**ENTRIES SUPPLIED**.
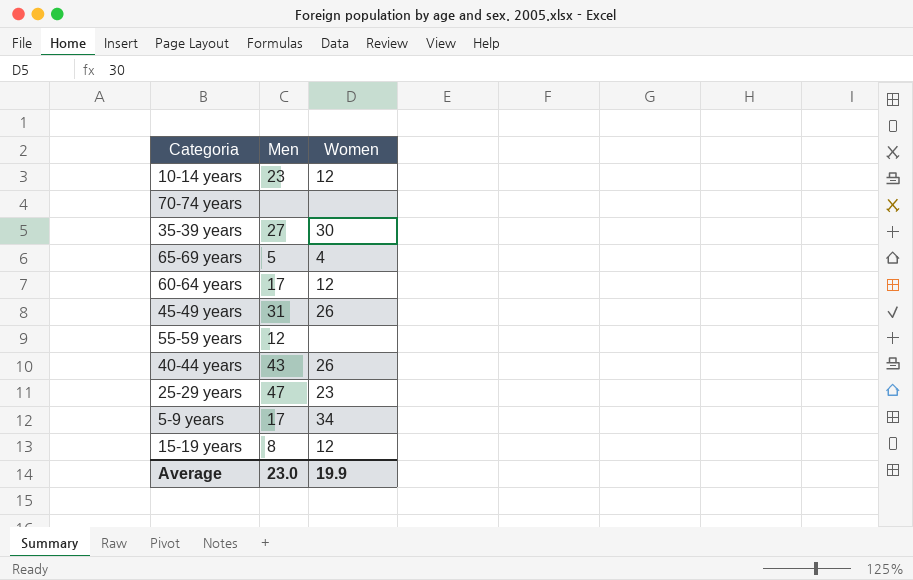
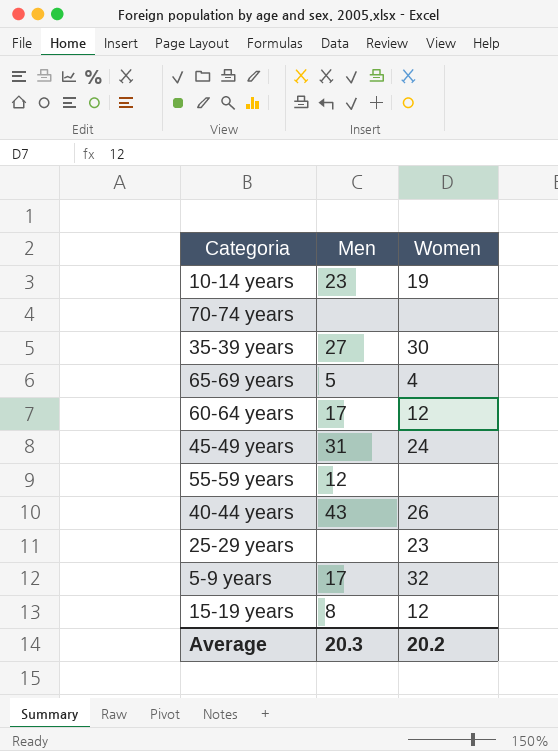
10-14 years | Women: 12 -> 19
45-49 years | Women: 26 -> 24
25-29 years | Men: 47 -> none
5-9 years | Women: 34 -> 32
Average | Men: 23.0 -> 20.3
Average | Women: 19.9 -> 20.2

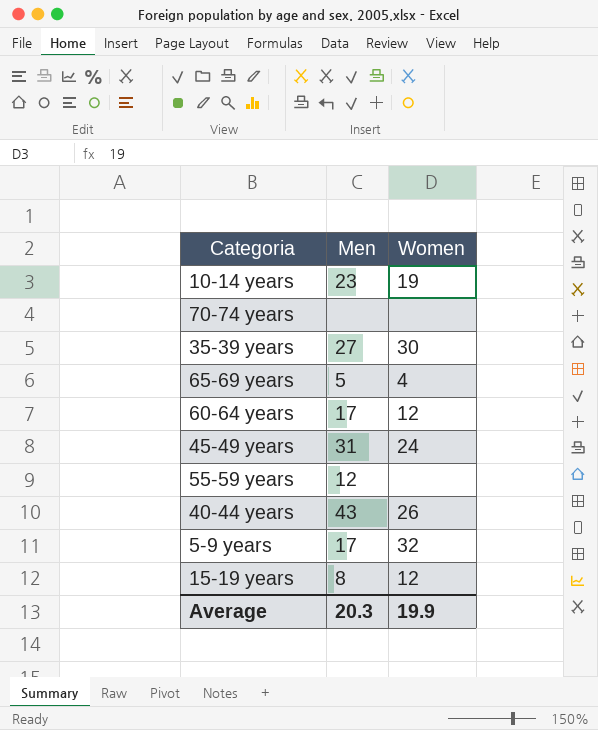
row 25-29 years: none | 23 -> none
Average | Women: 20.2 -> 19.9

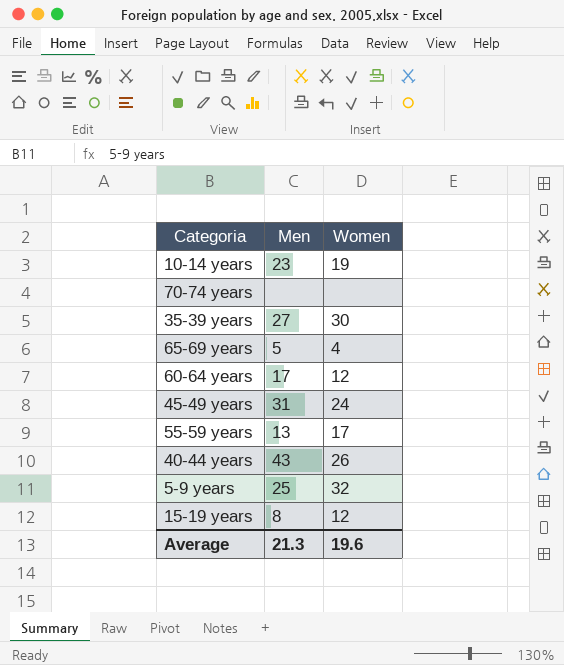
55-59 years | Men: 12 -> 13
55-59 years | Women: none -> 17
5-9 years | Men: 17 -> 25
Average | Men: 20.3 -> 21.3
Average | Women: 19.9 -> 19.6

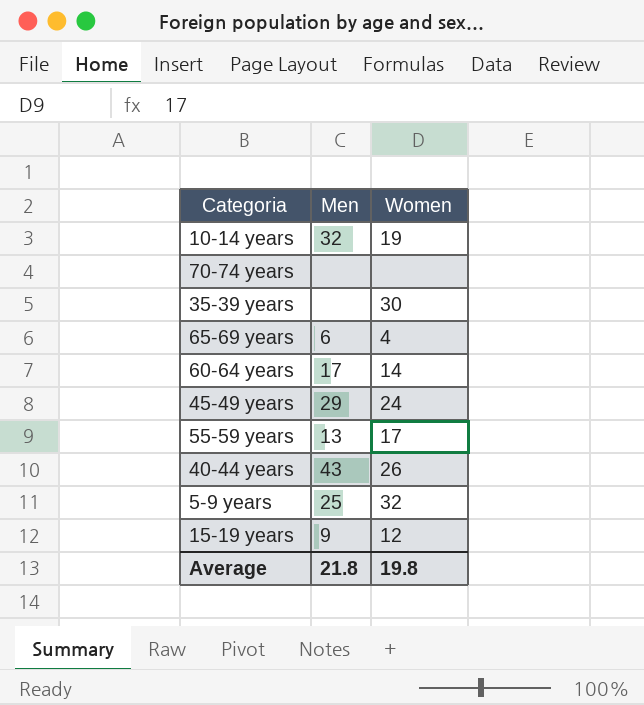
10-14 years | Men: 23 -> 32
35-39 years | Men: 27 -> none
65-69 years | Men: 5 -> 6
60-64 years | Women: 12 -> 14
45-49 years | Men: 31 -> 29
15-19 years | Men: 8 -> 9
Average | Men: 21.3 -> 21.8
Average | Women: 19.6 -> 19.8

**WHAT IS BEING ASKED**. Which lines of the data above contain the string "none"? Copy each of them.

**YOUR SOLUTION**.
25-29 years | Men: 47 -> none
row 25-29 years: none | 23 -> none
55-59 years | Women: none -> 17
35-39 years | Men: 27 -> none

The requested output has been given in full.